The costs for all the options would be expected to be similar, between £116 million and £170 million, with the central estimate being £143 million. (As above, the costs of additional personalised breaks under the Carers Act as a consequence of the NCS Bill would be between £82 million and £133 million by 2034-35. The easy-access breaks support does not require new legislation.) The preferred option is considered to bring the greatest benefit to unpaid carers and the people they support. This is the option provided for in the Bill.

Anne's Law

The consultation on Anne's Law demonstrated a clear desire for legislation to introduce a right to visiting in care homes. This is supported by care home providers and by the Care Inspectorate. It offers the most clarity and certainty for residents, families and care home providers.

Care home providers do not anticipate significant costs from the introduction of Anne's Law although this is conditional on the availability of PPE and testing kits etc. in the event of an upsurge in COVID-19 infections or a future pandemic. There will be some additional costs for the Care Inspectorate in terms of the development of new guidance and increased complaints. These are estimated to be between £186,000, and £90,000 in 2023-24.

The preferred option, of legislation for Anne's Law, is expected to bring benefits to care home providers and to residents and their friends and families with a case to be made that there will be savings realised in other aspects of the Health and Social Care system.
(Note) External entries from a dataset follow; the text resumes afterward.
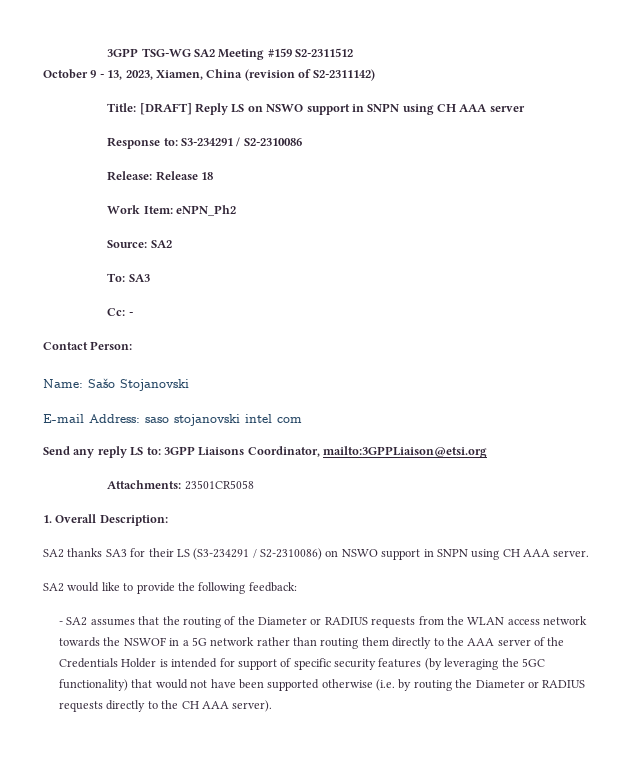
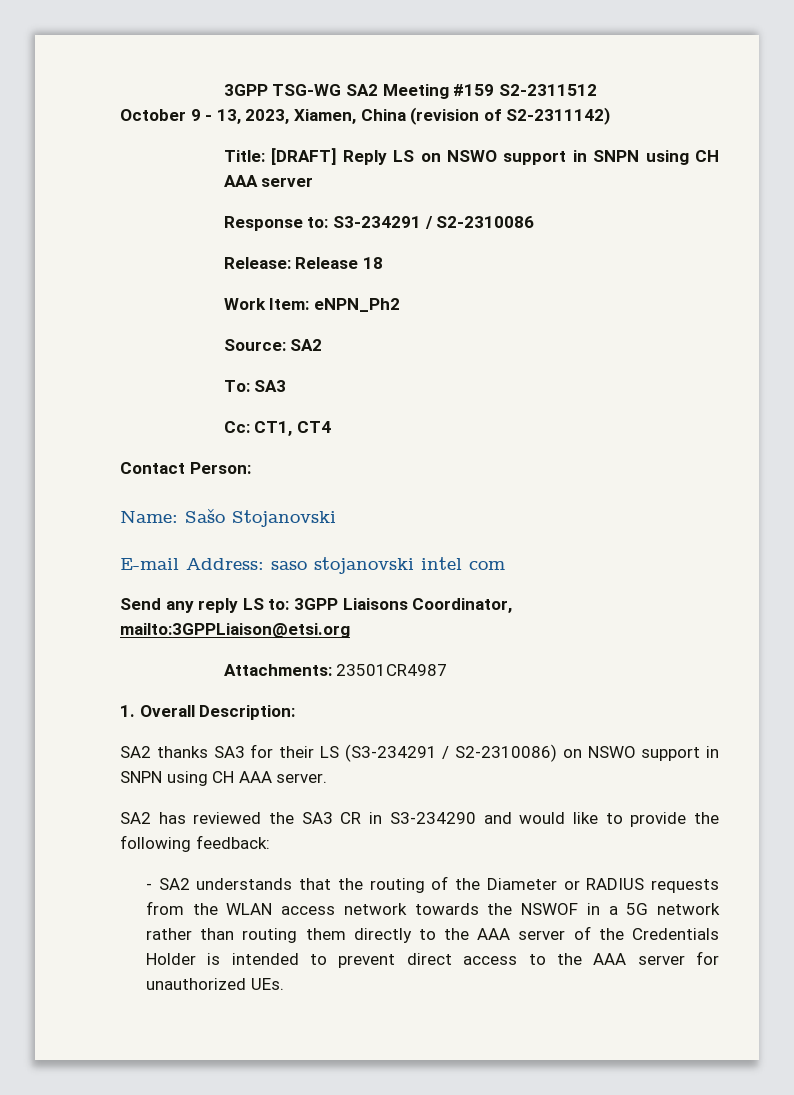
- Cc: -
+ Cc: CT1, CT4
- Attachments: 23501CR5058
+ Attachments: 23501CR4987
- SA2 would like to provide the following feedback:
+ SA2 has reviewed the SA3 CR in S3-234290 and would like to provide the following feedback:
- - SA2 assumes that the routing of the Diameter or RADIUS requests from the WLAN access network towards the NSWOF in a 5G network rather than routing them directly to the AAA server of the Credentials Holder is intended for support of specific security features (by leveraging the 5GC functionality) that would not have been supported otherwise (i.e. by routing the Diameter or RADIUS requests directly to the CH AAA server).
+ - SA2 understands that the routing of the Diameter or RADIUS requests from the WLAN access network towards the NSWOF in a 5G network rather than routing them directly to the AAA server of the Credentials Holder is intended to prevent direct access to the AAA server for unauthorized UEs.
Care Inspectorate Enforcement and related powers

The two options considered to strengthen the Care Inspectorate's enforcement powers were to use the secondary legislation powers currently available under the Public Services Reform (Scotland) Act 2010 or to introduce new primary legislation through the NCS Bill.

It is not anticipated that the proposed changes to the enforcement powers would incur additional costs or resource requirements to service providers, the Care Inspectorate, local authorities, health boards or Integration Authorities. Of the two options, the introduction of new primary legislation enables more fundamental changes to be made and this is the option being pursued.